Kata Wish sering digunakan untuk menyampaikan ucapan seperti berikut:
  • I wish you all the best. (Semoga sukses)
  • I wish you a safe trip. (Semoga perjalanannya lancer/aman)
  • We wish you a happy vacation. (Selamat berlibur)
Jika kita ingin menggunakan kata kerja dalam artian yang sama pada contoh tadi, kita menggunakan kata kerja Hope sebagai gantinya:
  • I hope you have a safe trip.
  • I hope you enjoy your vacation
  • We hope you two live a happy life together.

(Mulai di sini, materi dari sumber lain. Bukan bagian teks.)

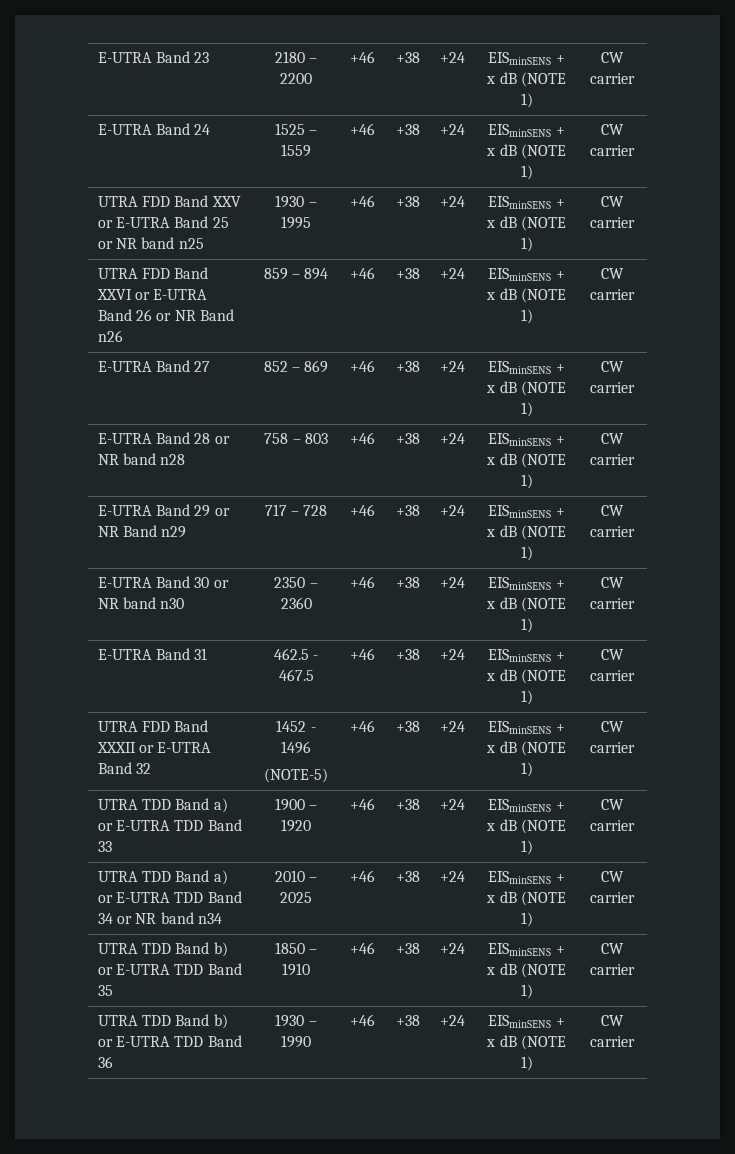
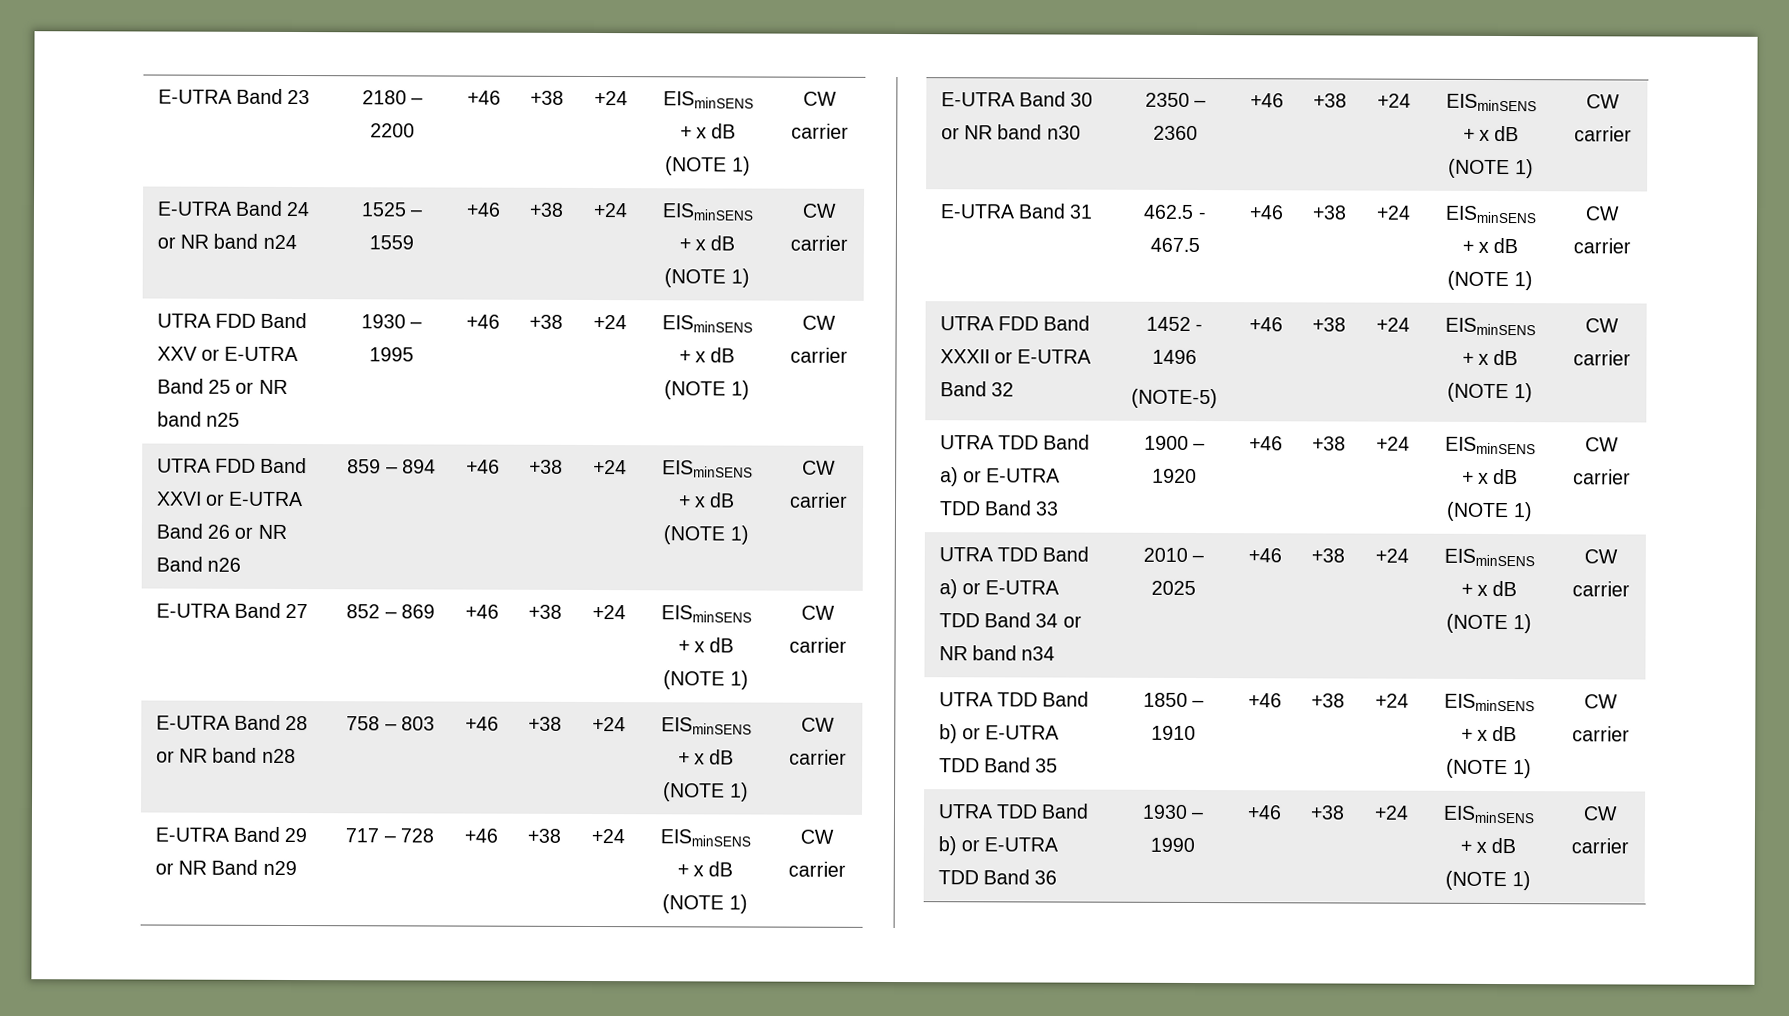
- E-UTRA Band 24 | 1525 – 1559 | +46 | +38 | +24 | EISminSENS + x dB (NOTE 1) | CW carrier
+ E-UTRA Band 24 or NR band n24 | 1525 – 1559 | +46 | +38 | +24 | EISminSENS + x dB (NOTE 1) | CW carrier

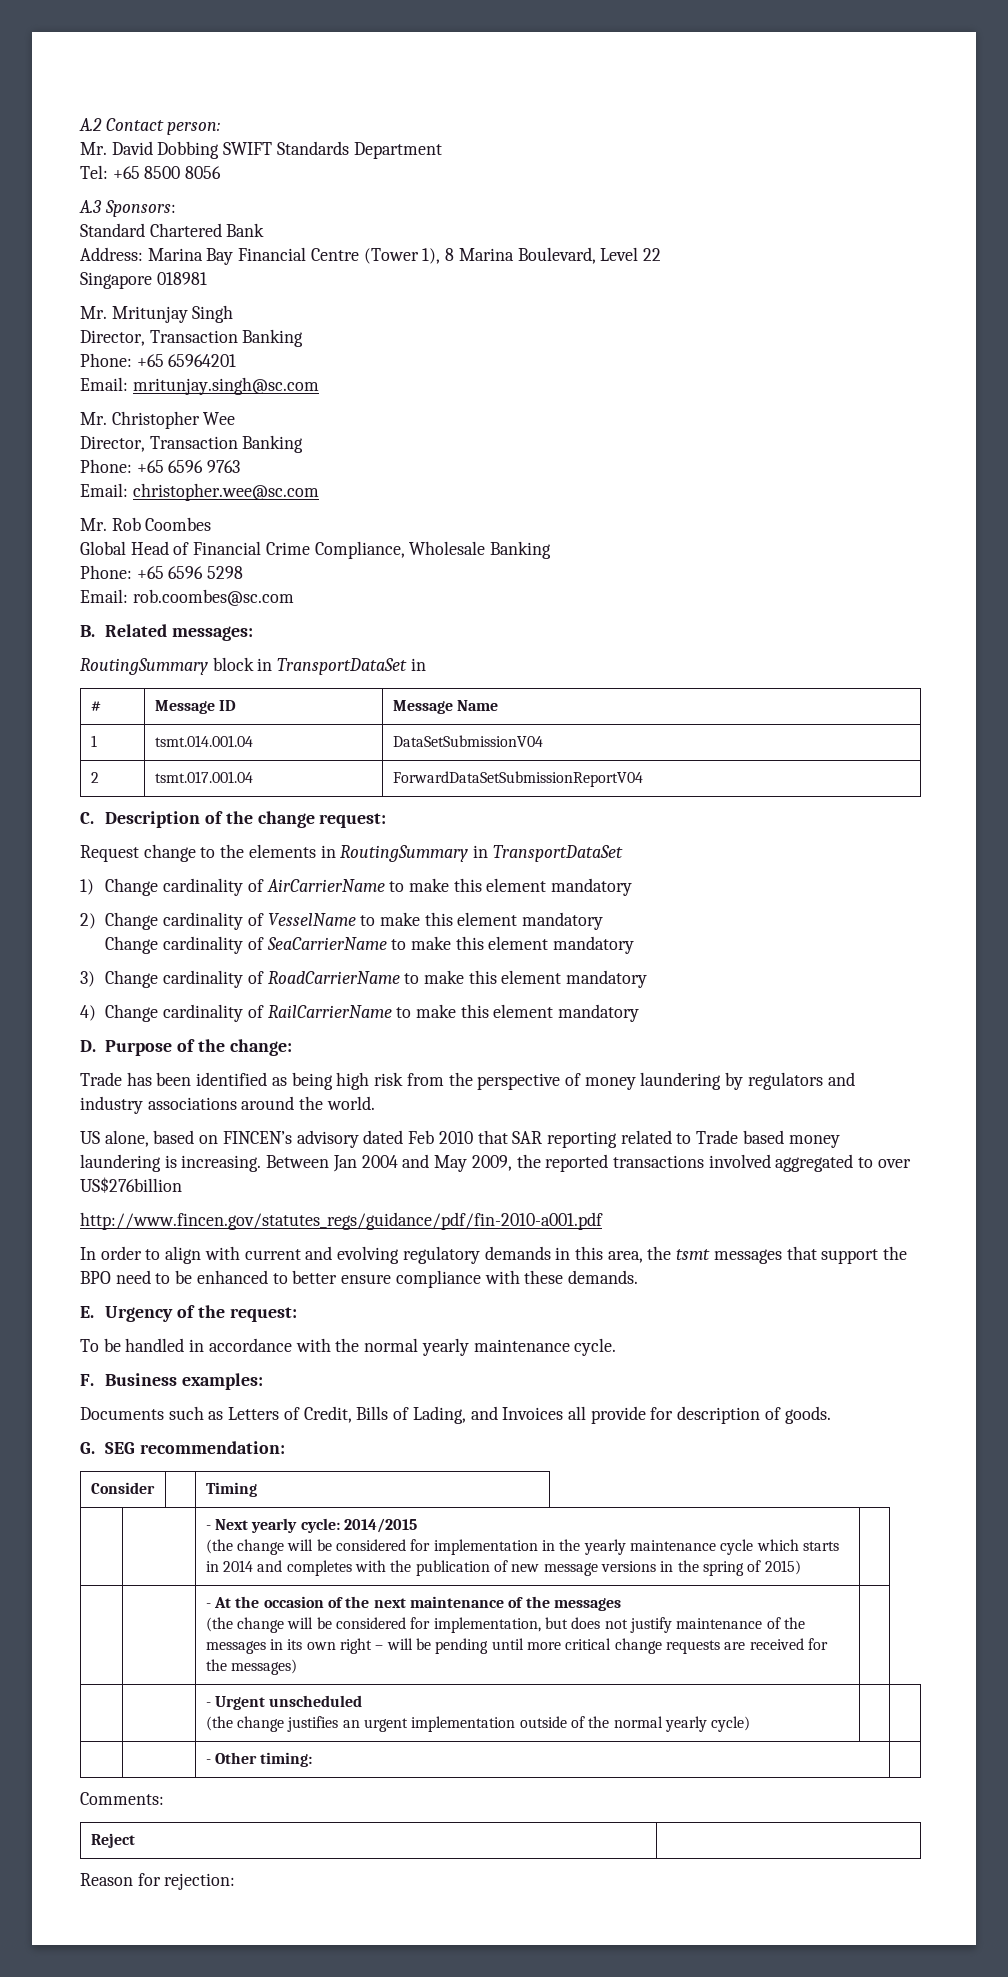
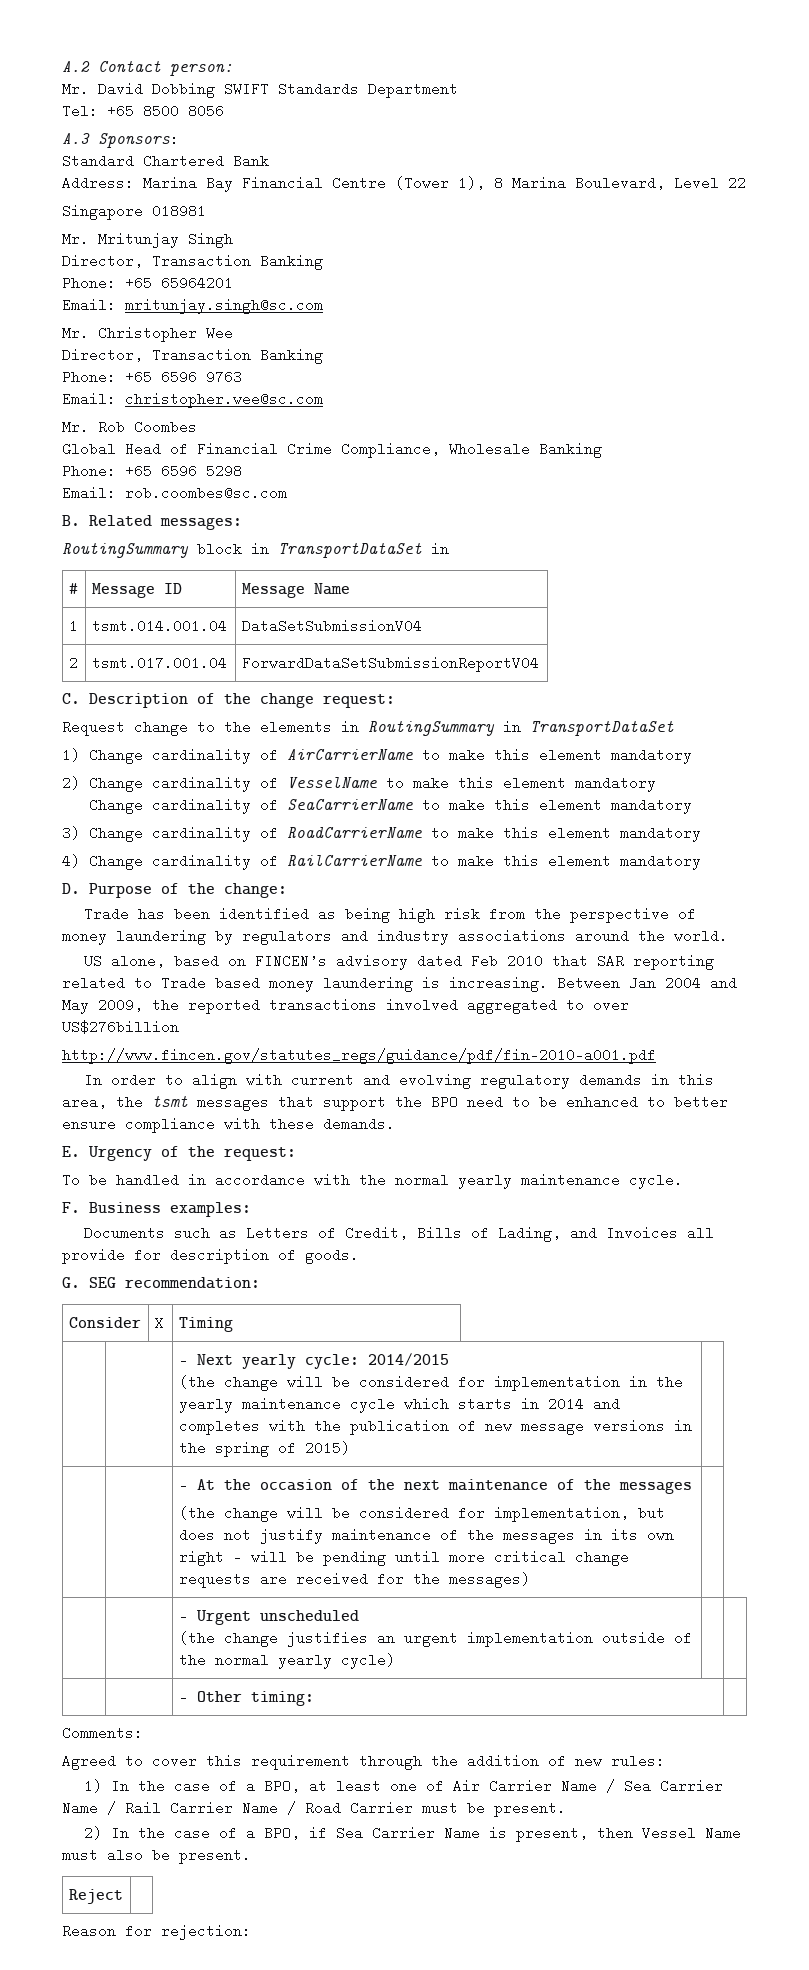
- Consider | | Timing
+ Consider | X | Timing
+ Agreed to cover this requirement through the addition of new rules:
+ 1) In the case of a BPO, at least one of Air Carrier Name / Sea Carrier Name / Rail Carrier Name / Road Carrier must be present.
+ 2) In the case of a BPO, if Sea Carrier Name is present, then Vessel Name must also be present.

Wish juga digunakan untuk mengandaikan sesuatu keadaan. Misalnya, kita mengandaikan kita berada di London saat ini. Untuk jelasnya perhatikan contoh-contoh dalam kalimat.
  • I wish I had a car. (Seandainya saya punya sebuah mobil.)
  • She wishes she were married. (Dia mengandaikan seandainya dia sudah menikah.)
  • She is married. I wish she were not married.
  • I wish you all would stop talking. (But they are all talking.)
  • It’s sold out. I wish it hadn’t been sold out.
Dari contoh-contoh kalimat-kalimat  di atas, kita ketahui bahwa tenses yang digunakan adalah Simple Past Tense dan Past Perfect. Kita pakai Past Perfect untuk sesuatu yang sudah terjadi tapi diandaikan tidak terjadi atau sesuatu yang tidak terjadi di masa lampau diandaikan terjadi.
  • She did not come home. I wish she had come home.
  • He went to Bali. I wish he hadn’t gone to Bali.
  • I did not visit Borobudur last year. I wish I had visited Borobudur last year.
Demikian penjelasan mengenai kata Wish dan Hope. Semoga bermanfaat.